The case will go before a grand jury to determine whether there is enough evidence for prosecutors to take it to trial.

Fields kept his eyes glued to the table in front of him for most of Thursday's hearing, with his attorney, Denise Lunsford, at his side, according to The Daily Progress.

A Charlottesville police detective told people gathered in court Thursday that Fields asked about the conditions of those he hit with his car "and sobbed when he heard Heyer died," according to WTVR.

Detective Steven Young said the Dodge Challenger that Fields was driving "had heavy front-end damage, holes in the rear window and was splattered with blood and flesh," The Daily Progress reported. A photo shared by prosecutors in court showed a pair of sunglasses stuck to the spoiler on the car's trunk.

A video shown in court, taken by a Virginia State Police helicopter that crashed later on Aug. 12, killing two officers, showed the Challenger as it struck pedestrians. The vehicle backed away from the scene, but it was stopped with Fields inside about a mile away, according to WTVR.

Another video, taken from a restaurant's surveillance camera, showed the Challenger moving slowly toward the area where Young said counterprotesters were gathered, according to The Associated Press. In the video, the car could be seen reversing before speeding forward.
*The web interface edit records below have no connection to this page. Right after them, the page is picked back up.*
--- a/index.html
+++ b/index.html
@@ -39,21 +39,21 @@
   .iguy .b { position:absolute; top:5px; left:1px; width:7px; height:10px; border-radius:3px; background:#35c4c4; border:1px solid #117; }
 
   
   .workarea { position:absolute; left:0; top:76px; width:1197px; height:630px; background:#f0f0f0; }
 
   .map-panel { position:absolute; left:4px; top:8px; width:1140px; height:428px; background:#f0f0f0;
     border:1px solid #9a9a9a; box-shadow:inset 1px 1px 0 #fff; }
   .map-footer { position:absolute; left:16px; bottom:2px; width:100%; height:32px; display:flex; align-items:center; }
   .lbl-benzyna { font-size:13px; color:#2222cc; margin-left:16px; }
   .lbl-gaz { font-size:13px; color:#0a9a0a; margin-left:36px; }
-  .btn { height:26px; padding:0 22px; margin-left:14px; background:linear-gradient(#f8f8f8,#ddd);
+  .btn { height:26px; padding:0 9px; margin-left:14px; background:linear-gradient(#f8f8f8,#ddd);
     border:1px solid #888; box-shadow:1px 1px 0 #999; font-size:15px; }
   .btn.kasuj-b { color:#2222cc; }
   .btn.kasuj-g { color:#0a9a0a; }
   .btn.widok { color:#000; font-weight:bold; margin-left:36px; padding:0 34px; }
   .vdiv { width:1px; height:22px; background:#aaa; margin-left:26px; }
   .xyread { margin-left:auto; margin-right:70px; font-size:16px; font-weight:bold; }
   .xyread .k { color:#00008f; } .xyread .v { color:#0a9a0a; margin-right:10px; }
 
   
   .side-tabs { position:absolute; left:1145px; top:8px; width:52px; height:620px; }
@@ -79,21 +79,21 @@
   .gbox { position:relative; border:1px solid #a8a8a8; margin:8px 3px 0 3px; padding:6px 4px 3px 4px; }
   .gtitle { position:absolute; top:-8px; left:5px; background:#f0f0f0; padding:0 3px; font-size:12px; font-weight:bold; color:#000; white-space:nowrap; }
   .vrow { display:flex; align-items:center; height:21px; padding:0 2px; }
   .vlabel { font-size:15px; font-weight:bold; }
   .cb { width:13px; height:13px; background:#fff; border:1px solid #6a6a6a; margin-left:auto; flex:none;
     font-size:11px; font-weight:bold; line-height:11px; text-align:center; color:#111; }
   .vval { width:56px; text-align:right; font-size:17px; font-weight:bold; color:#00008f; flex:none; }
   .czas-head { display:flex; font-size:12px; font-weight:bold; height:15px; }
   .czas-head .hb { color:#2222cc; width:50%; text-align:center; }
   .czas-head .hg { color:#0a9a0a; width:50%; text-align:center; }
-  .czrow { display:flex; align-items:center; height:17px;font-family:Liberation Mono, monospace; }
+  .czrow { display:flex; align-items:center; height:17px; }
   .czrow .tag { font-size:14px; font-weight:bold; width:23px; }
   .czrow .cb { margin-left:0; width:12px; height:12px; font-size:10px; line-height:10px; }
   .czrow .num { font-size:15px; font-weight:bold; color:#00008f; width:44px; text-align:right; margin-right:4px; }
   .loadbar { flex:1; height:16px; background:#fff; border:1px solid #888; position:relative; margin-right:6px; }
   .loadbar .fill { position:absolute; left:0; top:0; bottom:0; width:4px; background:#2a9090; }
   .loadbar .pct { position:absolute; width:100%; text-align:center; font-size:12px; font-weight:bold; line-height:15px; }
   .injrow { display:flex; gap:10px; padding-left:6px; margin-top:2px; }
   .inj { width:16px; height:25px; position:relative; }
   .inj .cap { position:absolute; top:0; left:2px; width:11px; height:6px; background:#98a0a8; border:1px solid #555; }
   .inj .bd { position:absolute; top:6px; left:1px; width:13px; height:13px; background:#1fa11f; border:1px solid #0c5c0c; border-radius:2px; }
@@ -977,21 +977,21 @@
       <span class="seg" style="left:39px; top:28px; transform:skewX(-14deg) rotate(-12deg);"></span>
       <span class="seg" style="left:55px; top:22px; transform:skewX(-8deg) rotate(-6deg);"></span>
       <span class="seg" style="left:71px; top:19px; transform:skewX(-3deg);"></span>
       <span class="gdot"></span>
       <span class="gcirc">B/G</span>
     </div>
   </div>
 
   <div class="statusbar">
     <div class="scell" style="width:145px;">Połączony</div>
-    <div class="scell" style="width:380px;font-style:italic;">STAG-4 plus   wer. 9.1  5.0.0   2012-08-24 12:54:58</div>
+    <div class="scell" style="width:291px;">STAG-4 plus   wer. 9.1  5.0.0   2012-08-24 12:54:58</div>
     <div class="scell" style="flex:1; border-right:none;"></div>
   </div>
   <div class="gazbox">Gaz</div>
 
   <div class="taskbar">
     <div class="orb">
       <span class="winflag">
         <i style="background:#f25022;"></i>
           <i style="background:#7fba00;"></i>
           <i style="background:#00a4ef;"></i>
After the video played, a man who was watching Thursday's court proceedings shouted, "Take me out," according to the AP. He and others left the courtroom.

Young told people gathered in court that the Aug. 12 car attack left 36 people injured, including Heyer, up from the 12 reported in the weeks after the attack. The AP reported some of those wounded suffered significant injuries and must now use wheelchairs.
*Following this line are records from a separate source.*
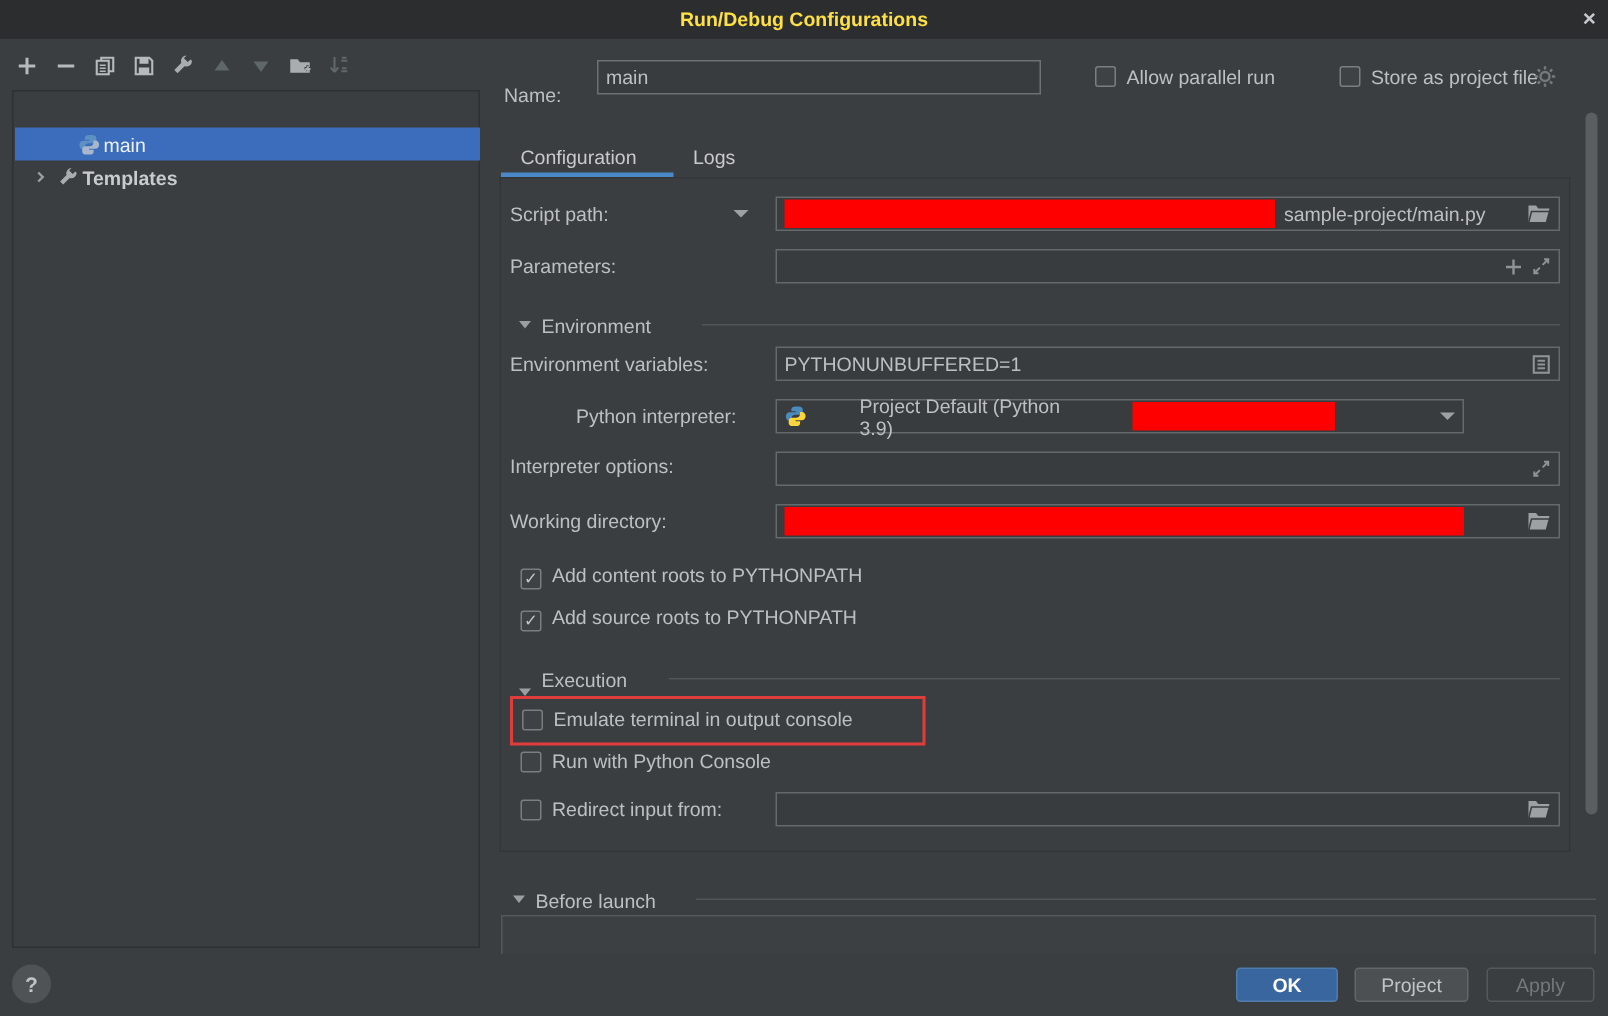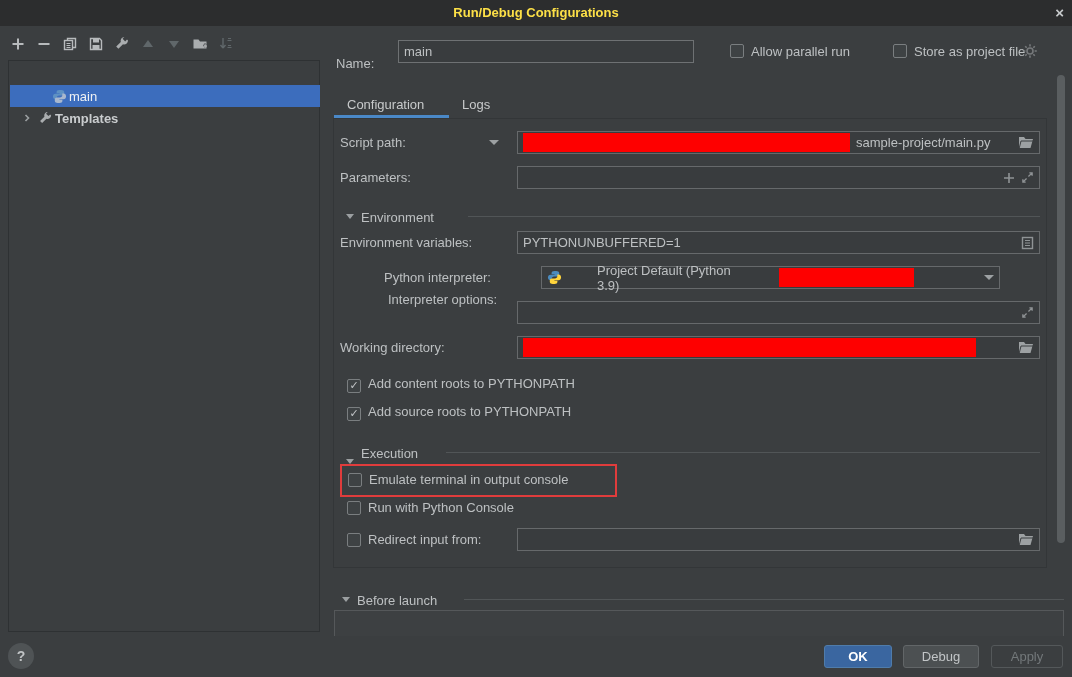--- a/index.html
+++ b/index.html
@@ -220,34 +220,34 @@
   <span class="grow">PYTHONUNBUFFERED=1</span>
   <span>
     <svg width="13" height="14" viewBox="0 0 13 14">
         <rect x="1.5" y="1.5" width="10" height="11" fill="none" stroke="#8f9395" stroke-width="1.4"></rect>
         <path d="M4 4.5h5M4 7h5M4 9.5h5" stroke="#8f9395" stroke-width="1.2"></path>
       </svg>
     </span>
 </div>
 
 <div class="abs lbl" style="left:340px; top:266px;margin-left:44px;">Python interpreter:</div>
-<div class="abs field" style="left:541px; top:266px; width:459px;gap:35px;">
+<div class="abs field" style="left:517px; top:266px; width:459px;gap:35px;">
   <span>
     <svg width="15" height="15" viewBox="0 0 16 16">
         <path fill="#4b8bbe" d="M7.9 1c-1.9 0-3 .8-3 2.1v1.4h3.2v.6H3.6C2.1 5.1 1 6.4 1 8.1s1.1 3 2.6 3H5V9.4C5 8 6.1 7 7.5 7h3.4c1.2 0 2.1-1 2.1-2.1V3.1C13 1.8 11.6 1 9.9 1H7.9z"></path>
         <path fill="#ffd43b" d="M8.1 15c1.9 0 3-.8 3-2.1v-1.4H7.9v-.6h4.5c1.5 0 2.6-1.3 2.6-3s-1.1-3-2.6-3H11v1.7C11 8 9.9 9 8.5 9H5.1C3.9 9 3 10 3 11.1v1.8C3 14.2 4.4 15 6.1 15h2z"></path>
       </svg>
     </span>
   <span>Project Default (Python 3.9)</span>
   <span class="red" style="width:146px;"></span>
   <span class="grow"></span>
   <span class="tri-down"></span>
 </div>
 
-<div class="abs lbl" style="left:340px; top:288px;margin-left:48px;">Interpreter options:</div>
+<div class="abs lbl" style="left:340px; top:299px;">Interpreter options:</div>
 <div class="abs field" style="left:517px; top:301px; width:523px;">
   <span class="grow"></span>
   <span>
     <svg width="13" height="13" viewBox="0 0 14 14">
         <path d="M9 2h3v3M12 2L8 6M5 12H2V9M2 12l4-4" stroke="#8f9395" stroke-width="1.4" fill="none"></path>
       </svg>
     </span>
 </div>
 
 <div class="abs lbl" style="left:340px; top:336px;">Working directory:</div>
@@ -297,14 +297,14 @@
 <div class="abs" style="left:342px; top:589px; display:flex; align-items:center;">
   <span class="sec-arrow"></span>
   <span class="lbl">Before launch</span>
 </div>
 <div class="abs sec-line" style="left:464px; top:599px; width:600px;"></div>
 <div class="abs bl-box"></div>
 
 <div class="abs scroll-thumb"></div>
 
 <div class="abs btn btn-ok">OK</div>
-<div class="abs btn btn-cancel">Debug</div>
+<div class="abs btn btn-cancel">Project</div>
 <div class="abs btn btn-apply">Apply</div>
 
 </body></html>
Heyer's family members were in court for the hearing, as was Jason Kessler, the organizer of the Unite the Right rally, according to WTVR.

Fields is accused of slamming a car into two vehicles and counterprotesters at the Unite the Right rally. He traveled from his home in Ohio to participate in the demonstration, which was organized by white supremacists to oppose the removal of a Confederate memorial from Charlottesville’s Emancipation Park.
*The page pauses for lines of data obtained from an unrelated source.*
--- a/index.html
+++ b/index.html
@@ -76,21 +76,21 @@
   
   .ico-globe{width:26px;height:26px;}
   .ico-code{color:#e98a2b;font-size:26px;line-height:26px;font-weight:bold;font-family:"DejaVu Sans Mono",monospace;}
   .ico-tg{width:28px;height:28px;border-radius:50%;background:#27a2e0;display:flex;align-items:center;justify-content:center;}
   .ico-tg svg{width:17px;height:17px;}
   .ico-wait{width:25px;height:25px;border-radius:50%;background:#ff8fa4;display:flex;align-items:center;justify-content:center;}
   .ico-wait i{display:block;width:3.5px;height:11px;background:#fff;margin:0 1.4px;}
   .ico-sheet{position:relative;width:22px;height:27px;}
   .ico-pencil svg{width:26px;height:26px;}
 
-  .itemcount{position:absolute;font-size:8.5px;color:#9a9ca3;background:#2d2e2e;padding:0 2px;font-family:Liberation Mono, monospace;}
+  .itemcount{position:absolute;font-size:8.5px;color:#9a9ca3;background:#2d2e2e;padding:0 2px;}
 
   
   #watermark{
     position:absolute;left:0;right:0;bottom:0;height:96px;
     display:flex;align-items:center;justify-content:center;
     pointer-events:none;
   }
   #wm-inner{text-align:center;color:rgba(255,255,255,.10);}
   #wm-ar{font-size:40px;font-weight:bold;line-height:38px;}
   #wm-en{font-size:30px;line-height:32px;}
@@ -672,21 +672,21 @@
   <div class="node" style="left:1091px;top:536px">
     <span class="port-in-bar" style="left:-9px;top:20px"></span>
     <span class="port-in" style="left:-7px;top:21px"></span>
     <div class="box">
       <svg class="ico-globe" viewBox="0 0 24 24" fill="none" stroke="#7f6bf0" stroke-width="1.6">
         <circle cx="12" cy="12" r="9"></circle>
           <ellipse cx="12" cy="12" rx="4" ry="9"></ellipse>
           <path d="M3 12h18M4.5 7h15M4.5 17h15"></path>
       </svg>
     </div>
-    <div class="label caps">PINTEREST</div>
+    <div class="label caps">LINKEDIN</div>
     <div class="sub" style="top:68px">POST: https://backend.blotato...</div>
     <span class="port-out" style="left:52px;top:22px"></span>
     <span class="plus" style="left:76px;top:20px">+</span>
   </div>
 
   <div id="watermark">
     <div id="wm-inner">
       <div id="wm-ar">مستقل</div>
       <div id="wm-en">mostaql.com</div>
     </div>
Fields' former high school teacher, Derek Weimer, told CNN that Fields "was very big into Nazism. He really had a fondness for Adolf Hitler."

The AP reported Downer also presided over the preliminary hearings of three other defendants charged in connection to the August rally. Richard Preston is accused of firing a gun, while Jacob Goodwin and Alex Ramos are accused of attacking a man in a parking garage in a confrontation caught on videos and photos that subsequently went viral.